ASSIGNMENT. Output all the entries word for word. Omit the pictures.

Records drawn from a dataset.
== Segment start ==
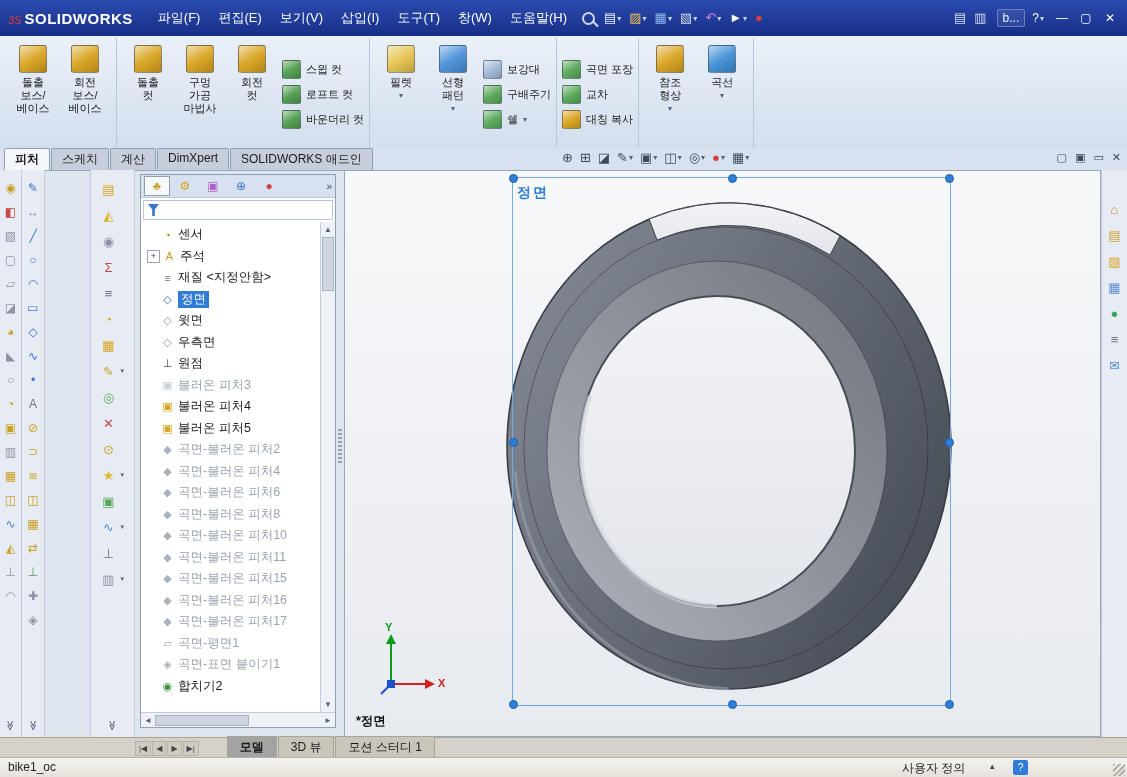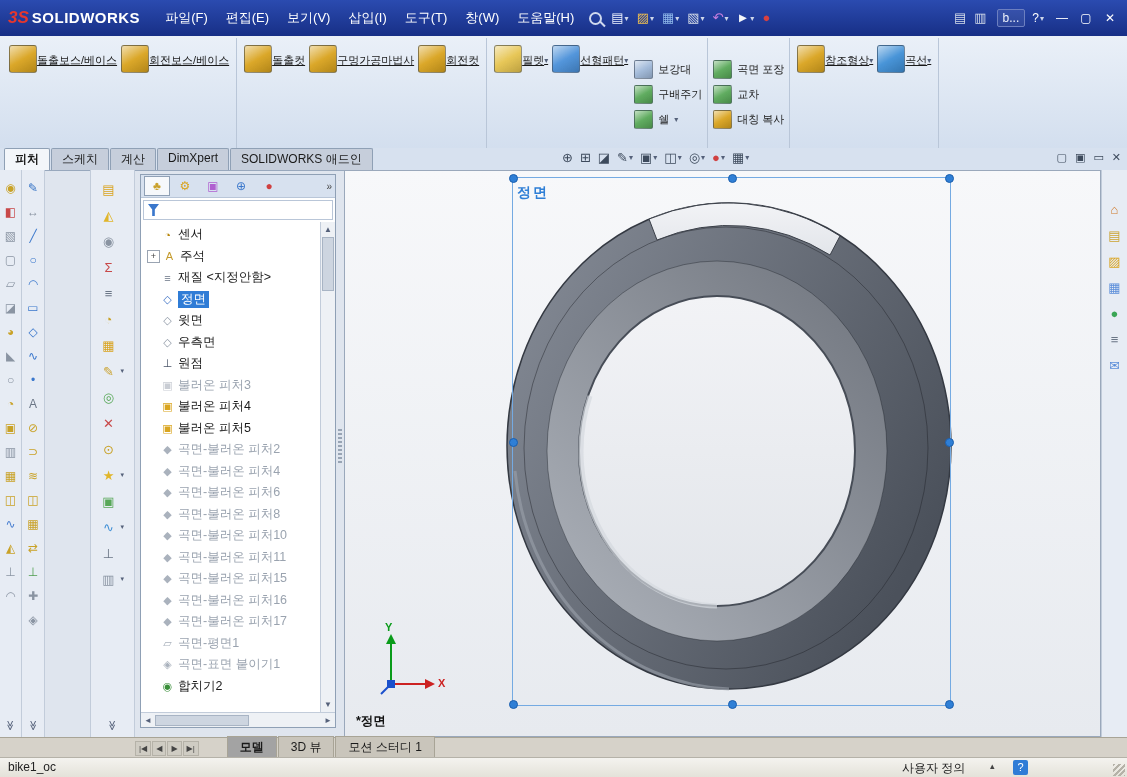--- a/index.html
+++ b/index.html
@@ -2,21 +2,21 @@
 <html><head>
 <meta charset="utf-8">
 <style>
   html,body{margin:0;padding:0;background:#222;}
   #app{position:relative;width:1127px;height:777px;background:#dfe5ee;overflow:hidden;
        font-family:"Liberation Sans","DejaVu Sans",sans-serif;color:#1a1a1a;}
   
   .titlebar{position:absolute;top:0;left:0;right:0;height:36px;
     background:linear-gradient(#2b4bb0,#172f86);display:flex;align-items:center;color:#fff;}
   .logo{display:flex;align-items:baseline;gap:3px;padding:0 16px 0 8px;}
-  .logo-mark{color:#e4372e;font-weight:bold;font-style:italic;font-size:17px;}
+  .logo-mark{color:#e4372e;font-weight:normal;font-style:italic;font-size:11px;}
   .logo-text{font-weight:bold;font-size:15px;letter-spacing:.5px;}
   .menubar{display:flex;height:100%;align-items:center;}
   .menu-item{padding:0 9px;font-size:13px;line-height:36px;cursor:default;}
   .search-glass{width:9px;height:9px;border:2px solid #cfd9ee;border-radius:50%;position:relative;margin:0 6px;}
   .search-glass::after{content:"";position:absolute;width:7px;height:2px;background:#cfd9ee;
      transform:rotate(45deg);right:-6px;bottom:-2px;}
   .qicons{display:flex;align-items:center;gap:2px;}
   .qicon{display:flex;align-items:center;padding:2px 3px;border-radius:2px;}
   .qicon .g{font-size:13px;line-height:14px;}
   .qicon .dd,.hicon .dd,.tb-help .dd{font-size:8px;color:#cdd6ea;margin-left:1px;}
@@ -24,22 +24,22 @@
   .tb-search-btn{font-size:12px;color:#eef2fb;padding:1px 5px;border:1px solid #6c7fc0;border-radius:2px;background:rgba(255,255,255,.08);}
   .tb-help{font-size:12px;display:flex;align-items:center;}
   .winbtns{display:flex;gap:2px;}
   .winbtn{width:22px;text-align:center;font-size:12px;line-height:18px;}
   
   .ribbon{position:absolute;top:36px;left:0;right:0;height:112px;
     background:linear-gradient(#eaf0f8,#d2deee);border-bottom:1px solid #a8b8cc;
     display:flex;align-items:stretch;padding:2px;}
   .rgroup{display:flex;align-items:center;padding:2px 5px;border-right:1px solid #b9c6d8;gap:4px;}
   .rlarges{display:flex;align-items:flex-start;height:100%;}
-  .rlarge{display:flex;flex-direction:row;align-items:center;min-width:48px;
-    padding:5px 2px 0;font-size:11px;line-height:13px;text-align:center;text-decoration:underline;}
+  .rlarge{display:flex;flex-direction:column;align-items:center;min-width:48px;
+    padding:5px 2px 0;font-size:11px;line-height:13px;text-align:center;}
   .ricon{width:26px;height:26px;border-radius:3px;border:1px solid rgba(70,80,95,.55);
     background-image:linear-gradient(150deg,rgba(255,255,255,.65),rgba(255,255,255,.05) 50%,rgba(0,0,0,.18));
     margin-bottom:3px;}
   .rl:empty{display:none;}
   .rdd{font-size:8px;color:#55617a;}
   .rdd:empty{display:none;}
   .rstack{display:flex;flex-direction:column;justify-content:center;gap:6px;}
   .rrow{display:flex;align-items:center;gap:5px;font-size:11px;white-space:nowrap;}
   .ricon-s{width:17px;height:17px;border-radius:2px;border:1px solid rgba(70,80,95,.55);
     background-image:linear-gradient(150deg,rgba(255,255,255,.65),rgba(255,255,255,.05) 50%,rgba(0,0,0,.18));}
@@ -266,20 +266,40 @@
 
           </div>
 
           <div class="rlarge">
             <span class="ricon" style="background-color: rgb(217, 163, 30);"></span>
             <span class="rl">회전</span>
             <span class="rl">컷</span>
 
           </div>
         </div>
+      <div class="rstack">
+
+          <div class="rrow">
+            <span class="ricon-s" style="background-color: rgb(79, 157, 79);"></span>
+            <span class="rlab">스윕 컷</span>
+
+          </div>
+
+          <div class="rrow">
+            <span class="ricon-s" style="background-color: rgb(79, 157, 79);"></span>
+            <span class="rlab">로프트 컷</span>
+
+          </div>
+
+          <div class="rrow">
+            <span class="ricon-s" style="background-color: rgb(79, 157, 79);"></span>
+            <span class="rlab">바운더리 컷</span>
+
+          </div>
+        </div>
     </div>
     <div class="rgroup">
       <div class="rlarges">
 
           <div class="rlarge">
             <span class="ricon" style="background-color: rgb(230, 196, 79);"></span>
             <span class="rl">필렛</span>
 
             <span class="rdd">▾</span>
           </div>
== Segment end ==
ANSWER TO THE PROBLEM.
--- a/index.html
+++ b/index.html
@@ -2,21 +2,21 @@
 <html><head>
 <meta charset="utf-8">
 <style>
   html,body{margin:0;padding:0;background:#222;}
   #app{position:relative;width:1127px;height:777px;background:#dfe5ee;overflow:hidden;
        font-family:"Liberation Sans","DejaVu Sans",sans-serif;color:#1a1a1a;}
   
   .titlebar{position:absolute;top:0;left:0;right:0;height:36px;
     background:linear-gradient(#2b4bb0,#172f86);display:flex;align-items:center;color:#fff;}
   .logo{display:flex;align-items:baseline;gap:3px;padding:0 16px 0 8px;}
-  .logo-mark{color:#e4372e;font-weight:bold;font-style:italic;font-size:17px;}
+  .logo-mark{color:#e4372e;font-weight:normal;font-style:italic;font-size:11px;}
   .logo-text{font-weight:bold;font-size:15px;letter-spacing:.5px;}
   .menubar{display:flex;height:100%;align-items:center;}
   .menu-item{padding:0 9px;font-size:13px;line-height:36px;cursor:default;}
   .search-glass{width:9px;height:9px;border:2px solid #cfd9ee;border-radius:50%;position:relative;margin:0 6px;}
   .search-glass::after{content:"";position:absolute;width:7px;height:2px;background:#cfd9ee;
      transform:rotate(45deg);right:-6px;bottom:-2px;}
   .qicons{display:flex;align-items:center;gap:2px;}
   .qicon{display:flex;align-items:center;padding:2px 3px;border-radius:2px;}
   .qicon .g{font-size:13px;line-height:14px;}
   .qicon .dd,.hicon .dd,.tb-help .dd{font-size:8px;color:#cdd6ea;margin-left:1px;}
@@ -24,22 +24,22 @@
   .tb-search-btn{font-size:12px;color:#eef2fb;padding:1px 5px;border:1px solid #6c7fc0;border-radius:2px;background:rgba(255,255,255,.08);}
   .tb-help{font-size:12px;display:flex;align-items:center;}
   .winbtns{display:flex;gap:2px;}
   .winbtn{width:22px;text-align:center;font-size:12px;line-height:18px;}
   
   .ribbon{position:absolute;top:36px;left:0;right:0;height:112px;
     background:linear-gradient(#eaf0f8,#d2deee);border-bottom:1px solid #a8b8cc;
     display:flex;align-items:stretch;padding:2px;}
   .rgroup{display:flex;align-items:center;padding:2px 5px;border-right:1px solid #b9c6d8;gap:4px;}
   .rlarges{display:flex;align-items:flex-start;height:100%;}
-  .rlarge{display:flex;flex-direction:row;align-items:center;min-width:48px;
-    padding:5px 2px 0;font-size:11px;line-height:13px;text-align:center;text-decoration:underline;}
+  .rlarge{display:flex;flex-direction:column;align-items:center;min-width:48px;
+    padding:5px 2px 0;font-size:11px;line-height:13px;text-align:center;}
   .ricon{width:26px;height:26px;border-radius:3px;border:1px solid rgba(70,80,95,.55);
     background-image:linear-gradient(150deg,rgba(255,255,255,.65),rgba(255,255,255,.05) 50%,rgba(0,0,0,.18));
     margin-bottom:3px;}
   .rl:empty{display:none;}
   .rdd{font-size:8px;color:#55617a;}
   .rdd:empty{display:none;}
   .rstack{display:flex;flex-direction:column;justify-content:center;gap:6px;}
   .rrow{display:flex;align-items:center;gap:5px;font-size:11px;white-space:nowrap;}
   .ricon-s{width:17px;height:17px;border-radius:2px;border:1px solid rgba(70,80,95,.55);
     background-image:linear-gradient(150deg,rgba(255,255,255,.65),rgba(255,255,255,.05) 50%,rgba(0,0,0,.18));}
@@ -266,20 +266,40 @@
 
           </div>
 
           <div class="rlarge">
             <span class="ricon" style="background-color: rgb(217, 163, 30);"></span>
             <span class="rl">회전</span>
             <span class="rl">컷</span>
 
           </div>
         </div>
+      <div class="rstack">
+
+          <div class="rrow">
+            <span class="ricon-s" style="background-color: rgb(79, 157, 79);"></span>
+            <span class="rlab">스윕 컷</span>
+
+          </div>
+
+          <div class="rrow">
+            <span class="ricon-s" style="background-color: rgb(79, 157, 79);"></span>
+            <span class="rlab">로프트 컷</span>
+
+          </div>
+
+          <div class="rrow">
+            <span class="ricon-s" style="background-color: rgb(79, 157, 79);"></span>
+            <span class="rlab">바운더리 컷</span>
+
+          </div>
+        </div>
     </div>
     <div class="rgroup">
       <div class="rlarges">
 
           <div class="rlarge">
             <span class="ricon" style="background-color: rgb(230, 196, 79);"></span>
             <span class="rl">필렛</span>
 
             <span class="rdd">▾</span>
           </div>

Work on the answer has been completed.